A recent report from the nonpartisan Congressional Budget Office belies the general claims that economic divisions are rapidly widening. The CBO examined inequality on several measures: income generated in markets (employment, business and capital income); the sum of market income and payments from social insurance programs; and income with and without safety net benefits and services and before and after federal tax payments.

Across these different measures, inequality rose between 1979 and 2006 by between 24 and 28%, depending on the precise definition of income. (The report uses the standard “Gini coefficient” inequality measure.) But since 2007 inequality has leveled out or even declined. Market income inequality has increased by 3%; once government transfer payments and federal taxes are taken into account, however, inequality has actually narrowed by 5% over the last decade.

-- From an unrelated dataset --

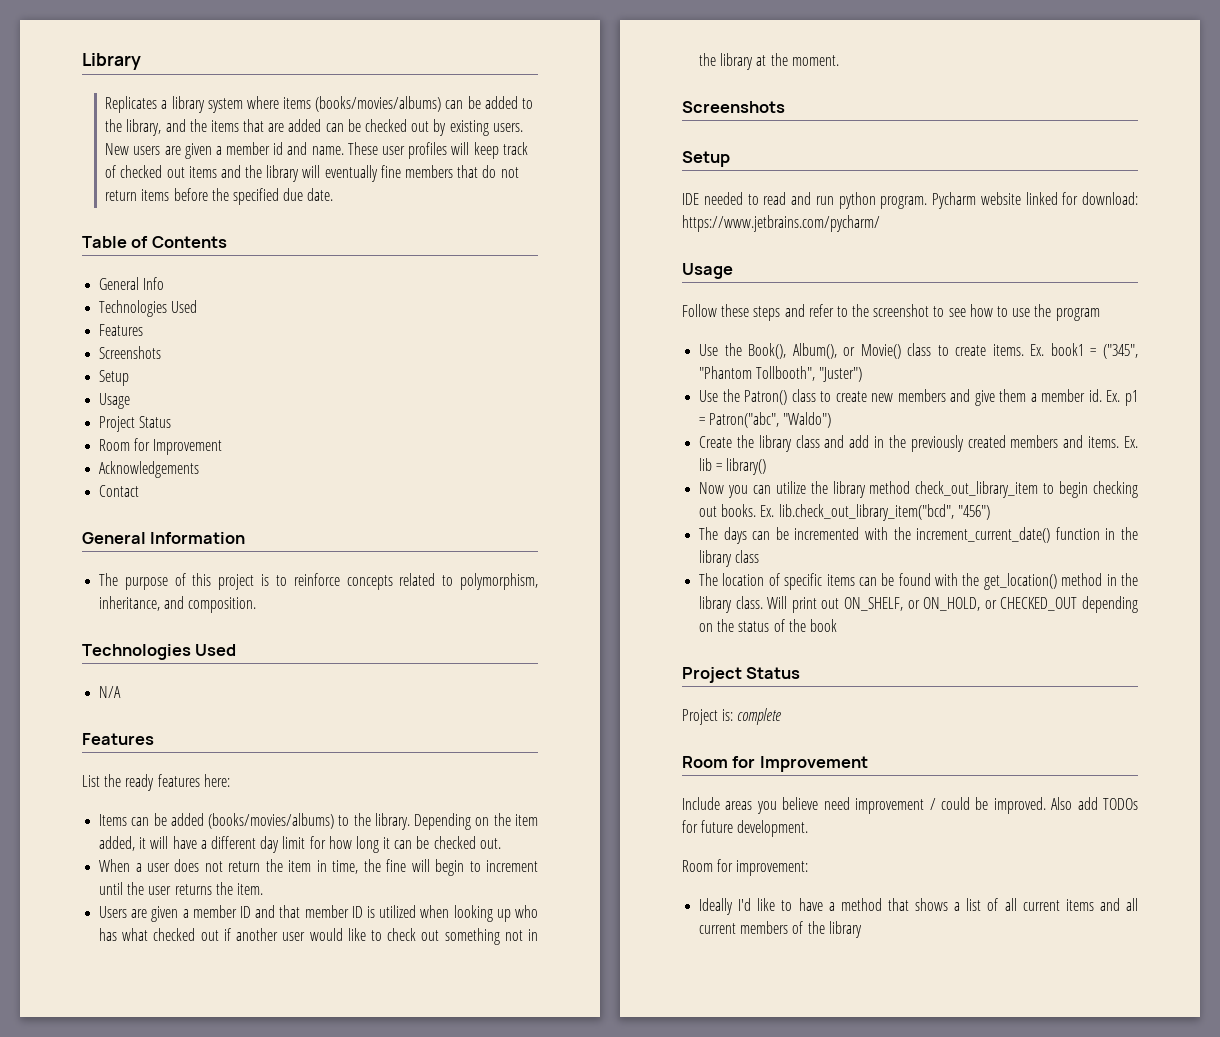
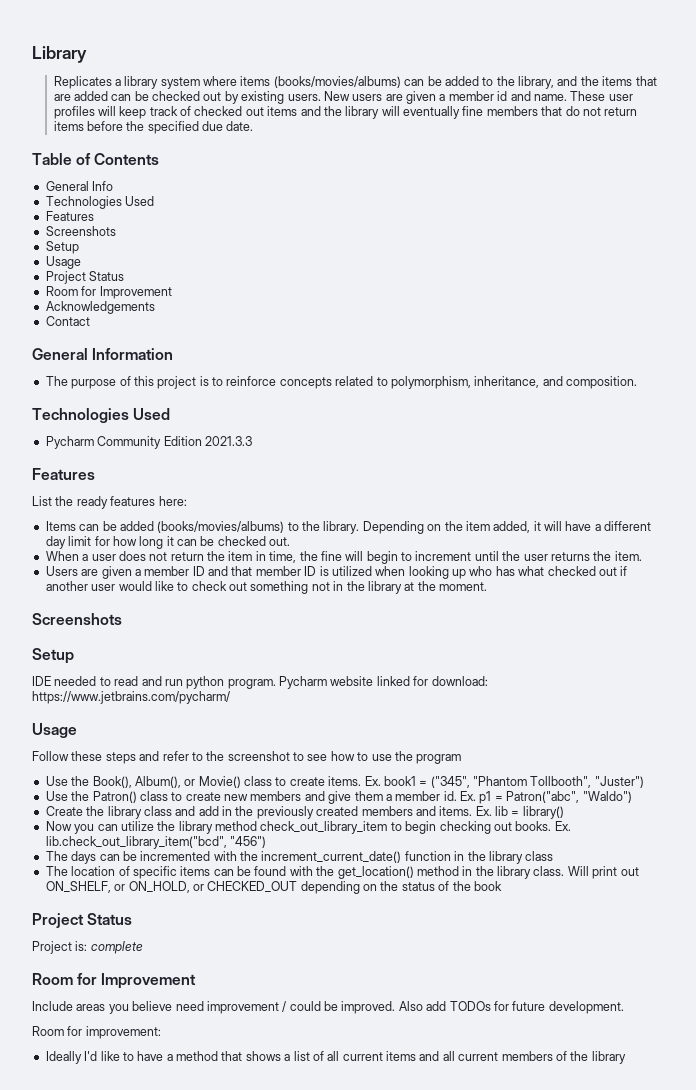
[99,686,122,698] N/A -> [45,436,252,449] Pycharm Community Edition 2021.3.3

And yet populism is driving both the political left and right way off course. On the right, you see populism fueling concerns about the merits of our economic system — Henry Olsen and I went a couple rounds on this, in part here on the Corner, yesterday — and you see populists and their sympathizers downplaying the importance of economic growth and liberal international institutions, warming to protectionism, and backing away from the importance of personal responsibility. (And even, bizarrely, questioning the merits of dual-earner families.)

The left is responding badly to populism, as well. They also have concerns about capitalism as an economic system. And their suggested policy response is problematic.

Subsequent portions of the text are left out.